Rapport de l’Autorité bancaire européenne sur l’industrie de la cryptomonnaie
L’Autorité bancaire européenne (ABE) a publié un nouveau rapport soulignant comment l’industrie de la cryptomonnaie a tenté de contourner les nouvelles législations, telles que le règlement sur les marchés des actifs cryptographiques (MiCA) et son cadre législatif élargi en matière de lutte contre le blanchiment de capitaux et le financement du terrorisme (LBC/FT).
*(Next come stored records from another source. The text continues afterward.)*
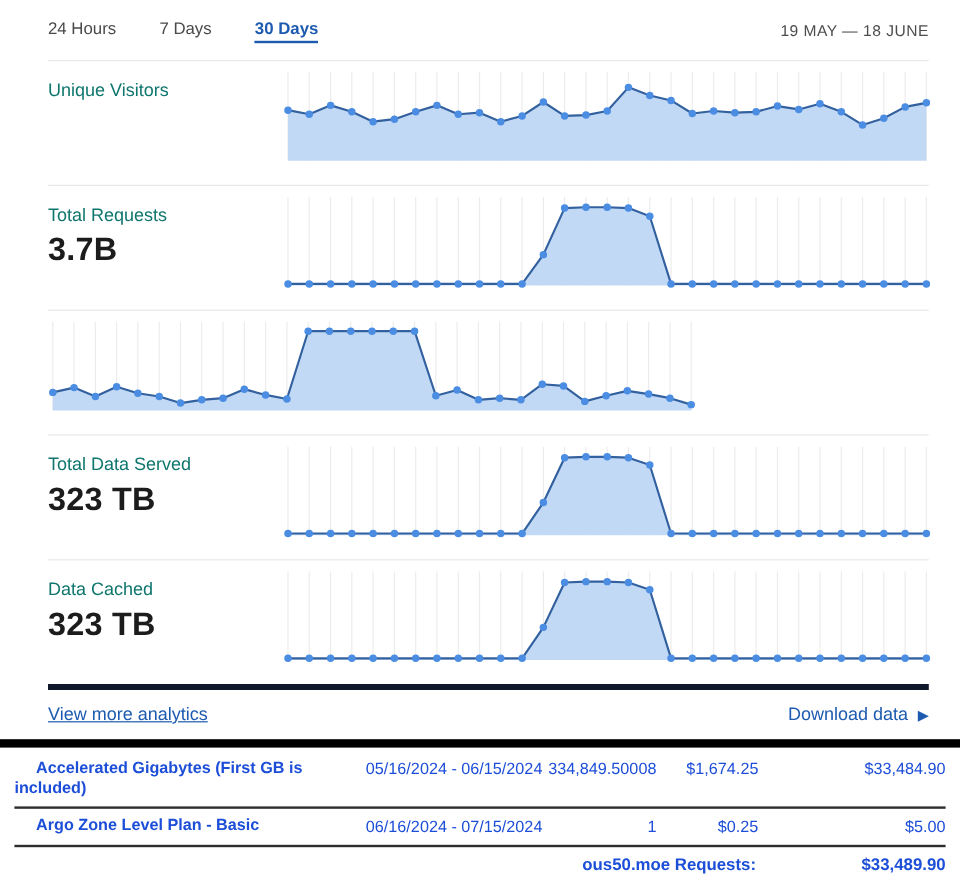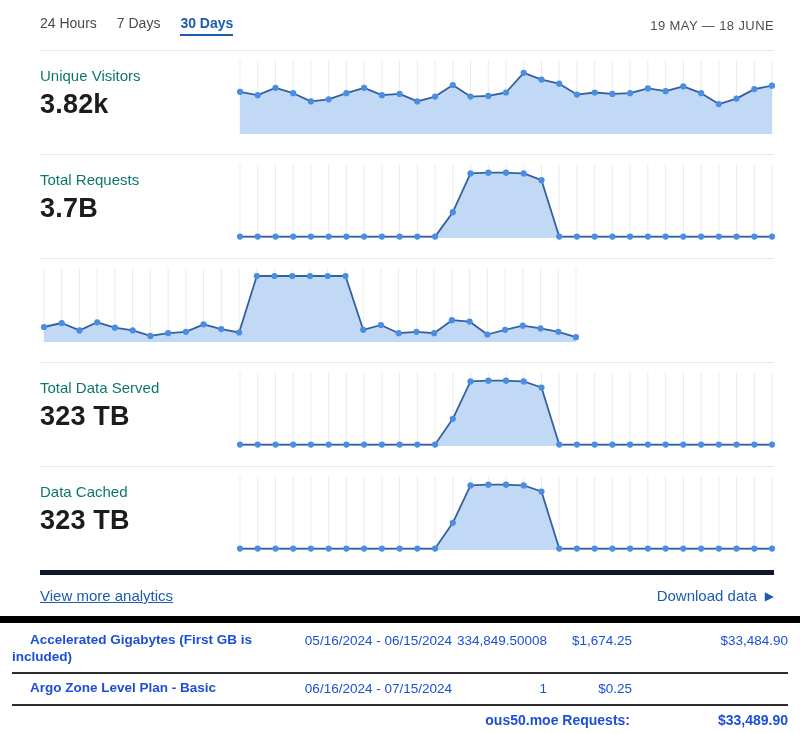--- a/index.html
+++ b/index.html
@@ -4,21 +4,21 @@
 <style>
   html,body{margin:0;padding:0;}
   body{
     width:800px;height:733px;background:#ffffff;
     font-family:"Liberation Sans",sans-serif;
     color:#1f1f1f;overflow:hidden;
   }
   .analytics{padding:0 26px 0 40px;}
   
   .tabs-row{height:50px;display:flex;align-items:center;justify-content:space-between;}
-  .tabs{display:flex;gap:20px;align-items:center;}
+  .tabs{display:flex;gap:36px;align-items:center;}
   .tab{font-size:14px;color:#4a4a4a;cursor:pointer;padding-bottom:3px;border-bottom:2px solid transparent;}
   .tab.active{color:#1d5bb0;font-weight:bold;border-bottom:2px solid #1d5bb0;}
   .date-range{font-size:13px;color:#4d4d4d;letter-spacing:0.4px;}
   
   .metric-row{height:104px;box-sizing:border-box;border-top:1px solid #e8e8e8;display:flex;}
   .metric-info{width:196px;flex:none;padding-top:16px;}
   .metric-label{font-size:15px;color:#0f766e;}
   .metric-value{font-size:27px;font-weight:600;color:#1c1c1c;margin-top:5px;letter-spacing:0.2px;}
   .metric-chart{flex:none;width:540px;height:80px;margin-top:9px;}
   
@@ -51,21 +51,20 @@
       <span class="tab">24 Hours</span>
       <span class="tab">7 Days</span>
       <span class="tab active">30 Days</span>
     </div>
     <div class="date-range">19 MAY — 18 JUNE</div>
   </div>
 
   <div class="metric-row">
     <div class="metric-info">
       <div class="metric-label">Unique Visitors</div>
-      <div class="metric-value">3.82k</div>
     </div>
     <div class="metric-chart"><svg width="540" height="80" viewBox="0 0 540 80">
           <line x1="4.0" y1="0" x2="4.0" y2="74" stroke="#ececec" stroke-width="1"></line>
           <line x1="21.7" y1="0" x2="21.7" y2="74" stroke="#ececec" stroke-width="1"></line>
           <line x1="39.5" y1="0" x2="39.5" y2="74" stroke="#ececec" stroke-width="1"></line>
           <line x1="57.2" y1="0" x2="57.2" y2="74" stroke="#ececec" stroke-width="1"></line>
           <line x1="74.9" y1="0" x2="74.9" y2="74" stroke="#ececec" stroke-width="1"></line>
           <line x1="92.7" y1="0" x2="92.7" y2="74" stroke="#ececec" stroke-width="1"></line>
           <line x1="110.4" y1="0" x2="110.4" y2="74" stroke="#ececec" stroke-width="1"></line>
           <line x1="128.1" y1="0" x2="128.1" y2="74" stroke="#ececec" stroke-width="1"></line>
@@ -434,18 +433,19 @@
     <div class="cell-period">05/16/2024 - 06/15/2024</div>
     <div class="cell-num">334,849.50008</div>
     <div class="cell-num">$1,674.25</div>
     <div class="cell-num">$33,484.90</div>
   </div>
   <div class="inv-row r2">
     <div class="cell-item">Argo Zone Level Plan - Basic</div>
     <div class="cell-period">06/16/2024 - 07/15/2024</div>
     <div class="cell-num">1</div>
     <div class="cell-num">$0.25</div>
+    <div class="cell-num">$5.00</div>
   </div>
   <div class="subtotal-row">
     <div class="subtotal-label">ous50.moe Requests:</div>
     <div class="subtotal-amount">$33,489.90</div>
   </div>
 </div>
 
 </body></html>

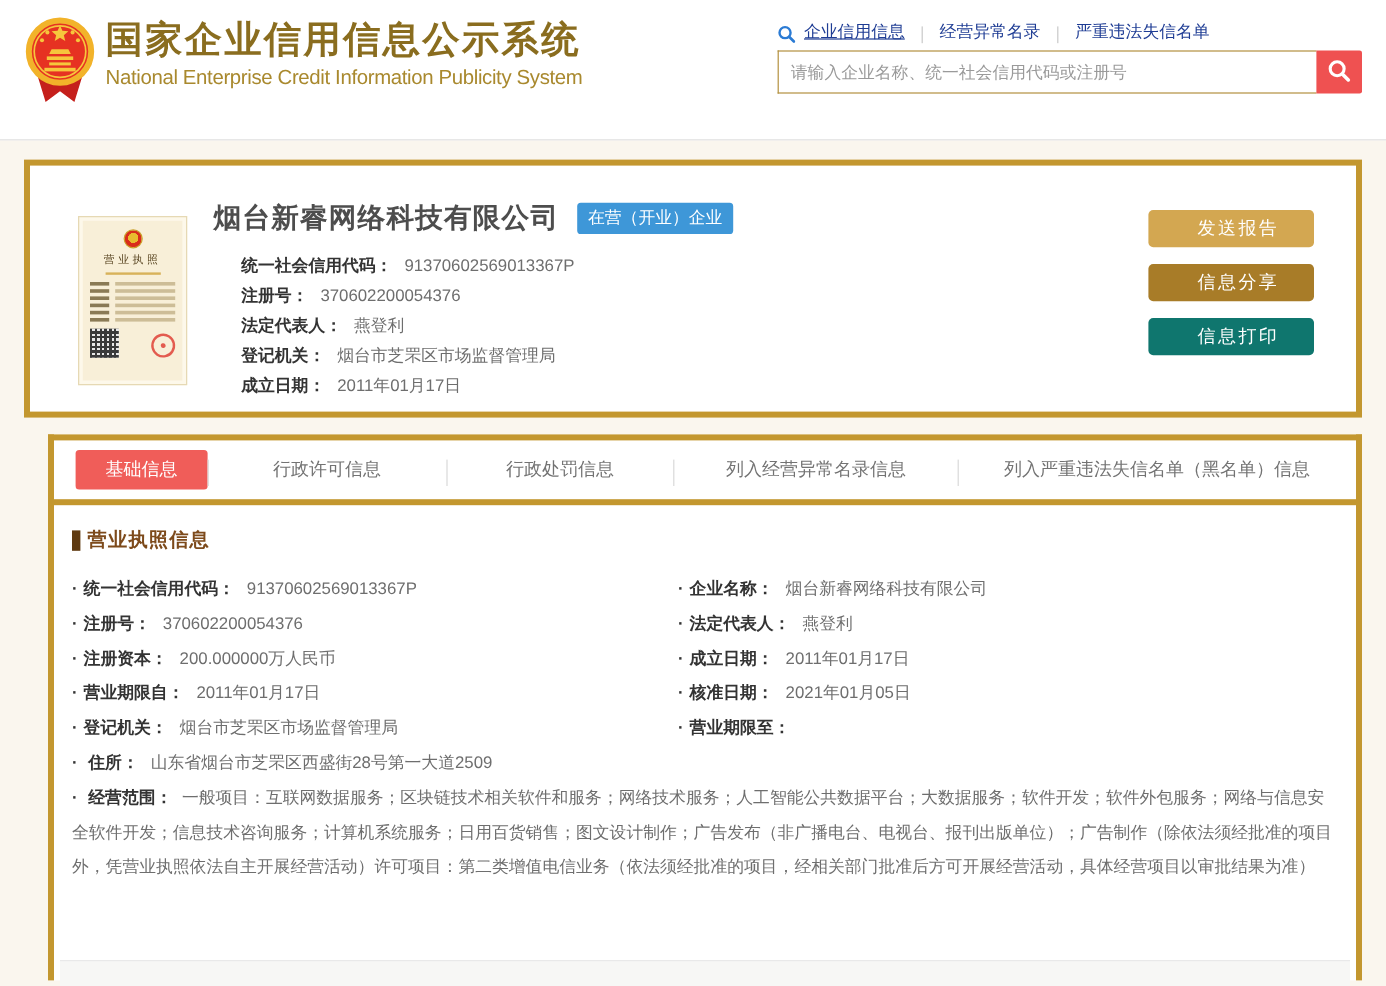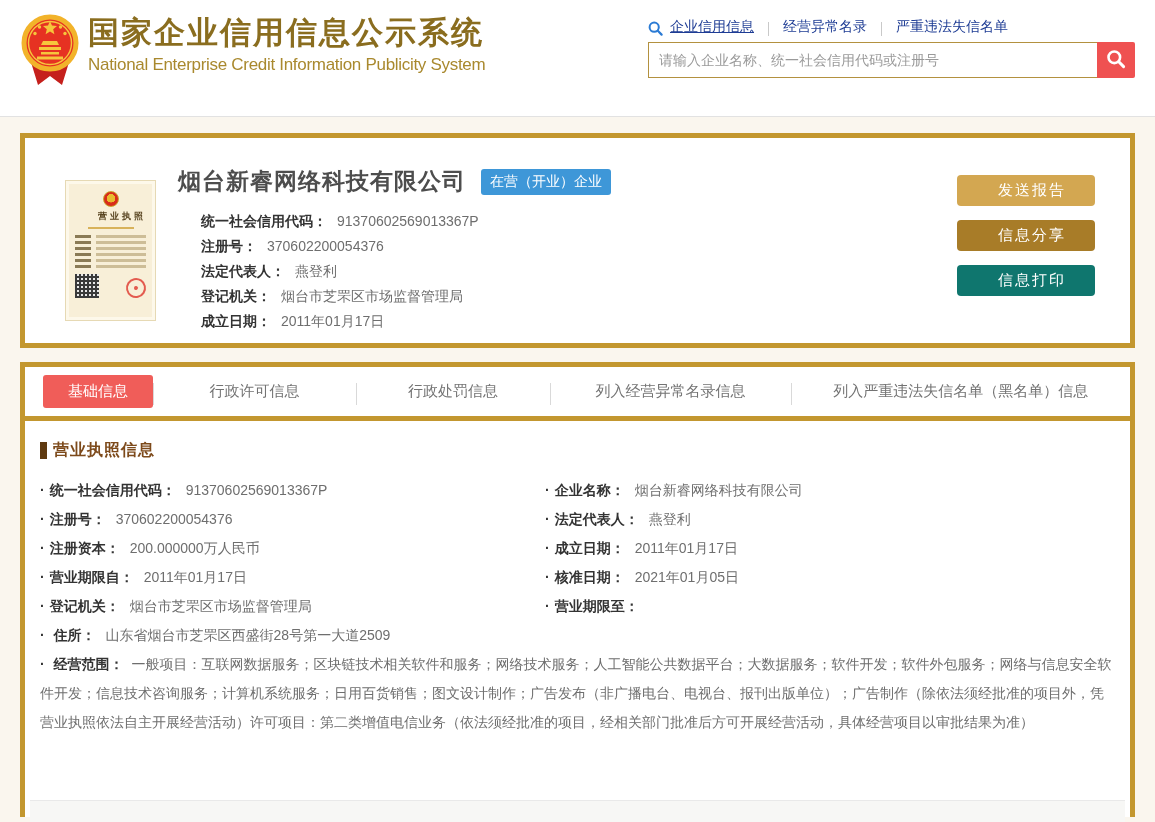--- a/index.html
+++ b/index.html
@@ -24,21 +24,21 @@
   .search-btn { width:38px; height:36px; border:none; background:#ef5151; cursor:pointer; display:flex; align-items:center; justify-content:center; border-radius:0 2px 2px 0; }
 
   
   .main { padding:16px 20px 0; }
   .card { background:#fff; border:5px solid #c3972f; }
 
   
   .summary-card { position:relative; height:215px; margin-bottom:14px; }
   .license-thumb { position:absolute; left:40px; top:42px; width:91px; height:141px; background:#f8efd8; border:1px solid #e6d9b4; box-shadow:0 0 0 3px #fdf8ea inset; padding:10px 9px 6px; }
   .lic-emblem { width:16px; height:16px; margin:0 auto; border-radius:50%; background:radial-gradient(circle at 50% 45%, #e8bb2e 0 40%, #d92c1a 41% 100%); border:1px solid #caa12a; }
-  .lic-title { text-align:right; font-size:9px; letter-spacing:3px; color:#57431f; font-weight:bold; margin-top:3px; white-space:nowrap; }
+  .lic-title { text-align:center; font-size:9px; letter-spacing:3px; color:#57431f; font-weight:normal; margin-top:3px; white-space:nowrap; }
   .lic-subline { height:2px; width:46px; margin:4px auto 6px; background:#d8b25a; }
   .lic-lines { }
   .lic-row { display:flex; margin-bottom:3px; }
   .lic-row b { width:16px; height:3px; background:#8a7a55; margin-right:5px; }
   .lic-row i { flex:1; height:3px; background:#cdbd97; }
   .lic-bottom { display:flex; justify-content:space-between; align-items:flex-end; margin-top:6px; }
   .lic-qr { width:24px; height:24px; background-color:#ddd;
             background-image:repeating-linear-gradient(0deg,#3a3a3a 0 2px,transparent 2px 4px),
                              repeating-linear-gradient(90deg,#3a3a3a 0 2px,#e8e8e8 2px 4px); }
   .lic-seal { width:20px; height:20px; border:2px solid #e04238; border-radius:50%; position:relative; opacity:.85; transform:rotate(-12deg); }
@@ -53,21 +53,21 @@
   .fld-lbl { font-weight:bold; color:#333; }
   .fld-val { color:#6e6e6e; margin-left:10px; }
 
   .summary-actions { position:absolute; right:35px; top:37px; width:138px; display:flex; flex-direction:column; }
   .act { width:138px; height:31px; border:none; border-radius:4px; color:#fff; font-size:15px; letter-spacing:2px; cursor:pointer; margin-bottom:14px; font-family:inherit;padding-left:12px; }
   .act-1 { background:#d3a751; }
   .act-2 { background:#a87c28; }
   .act-3 { background:#0f766e; }
 
   
-  .lower-card { position:relative; height:455px; border-bottom:none; }
+  .lower-card { position:relative; height:455px; border-bottom:none;margin-left:20px; }
   .tabbar { height:54px; border-bottom:5px solid #c3972f; display:flex; align-items:center; }
   .tab-active { margin-left:18px; background:#f05d59; color:#fff; font-size:15px; padding:7px 25px; border-radius:3px; cursor:pointer; white-space:nowrap; }
   .tabseg { display:flex; align-items:center; justify-content:center; position:relative; height:100%; cursor:pointer; }
   .tabseg .vline { position:absolute; left:0; top:16px; width:1px; height:22px; background:#d9d9d9; }
   .tabseg .tab-label { font-size:15px; color:#737373; white-space:nowrap; }
   .seg-1 { flex:1.05; } .seg-2 { flex:1.0;align-items:center; } .seg-3 { flex:1.25; } .seg-4 { flex:1.75; }
 
   .detail { padding:19px 15px 0; }
   .sec-title { display:flex; align-items:center; margin-bottom:15px; }
   .sec-bar { width:7px; height:17px; background:#5f3a10; margin-right:6px; }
MiCA, qui est entrée pleinement en vigueur fin 2024, a fourni au bloc économique de 27 pays un ensemble unifié de règles régissant les fournisseurs d’actifs cryptographiques pour la première fois.
L’ABE n’a pas nommé d’entreprises de cryptomonnaie spécifiques, mais a déclaré que « les tentatives de certaines entités de contourner les exigences réglementaires » pourraient se poursuivre, ajoutant que cela pose un risque d' »impact significatif et défavorable sur l’intégrité du système financier de l’UE. »
Risques et pratiques de contournement
L’un des risques évoqués par l’ABE est ce qu’elle appelle le « forum shopping ». Cela fait référence aux entreprises qui tentent d’obtenir une approbation réglementaire dans un pays qu’elles perçoivent comme ayant des mécanismes d’approbation moins stricts, afin de pouvoir opérer légalement dans d’autres parties de l’UE par la suite. Ce phénomène est également connu sous le nom de « passeportage ».
Le rapport indique qu’avant l’adoption de MiCA, une entité non nommée avait soumis des demandes d’enregistrement et de licence dans plusieurs pays en un court laps de temps. Elle a ensuite « retiré ses demandes des juridictions où [les autorités] posaient des questions ou où sa demande était contestée, » avant de commencer ses opérations dans le pays où elle n’a pas été contestée. « En pratique, des entités avec des contrôles LBC/FT faibles sont déjà entrées et opèrent sur le marché de l’UE en sélectionnant des juridictions avec des pratiques de supervision plus légères ou des exigences d’entrée sur le marché précédemment plus faibles, » a écrit l’ABE.
Fenêtre de transition et risques futurs
Bien que MiCA soit entrée pleinement en vigueur l’année dernière, elle incluait une fenêtre de transition qui court jusqu’au 1er juillet 2026, donnant aux entreprises jusqu’à cette date pour obtenir une licence ou être informées qu’elles ne répondent pas aux critères. Le régulateur ajoute que « des preuves émergentes suggèrent qu’il pourrait y avoir un risque que des entités qui étaient auparavant licenciées dans un État membre et qui n’ont pas satisfait aux conditions d’autorisation en vertu de MiCA, mais qui font appel de leur cas, puissent continuer à opérer dans l’UE pendant ce temps. »
Le Dr Hendrik Müller-Lankow, avocat au cabinet de droit crypto allemand Kronsteyn, déclare que d’après son expérience, « l’arbitrage de supervision et le shopping de supervision se produisent en fait dans toute l’UE. » Cependant, il pense que c’est un « phénomène qu’il faut accepter si les régulateurs de l’UE souhaitent réaliser un marché unique tout en préservant certains degrés de pouvoirs de supervision. »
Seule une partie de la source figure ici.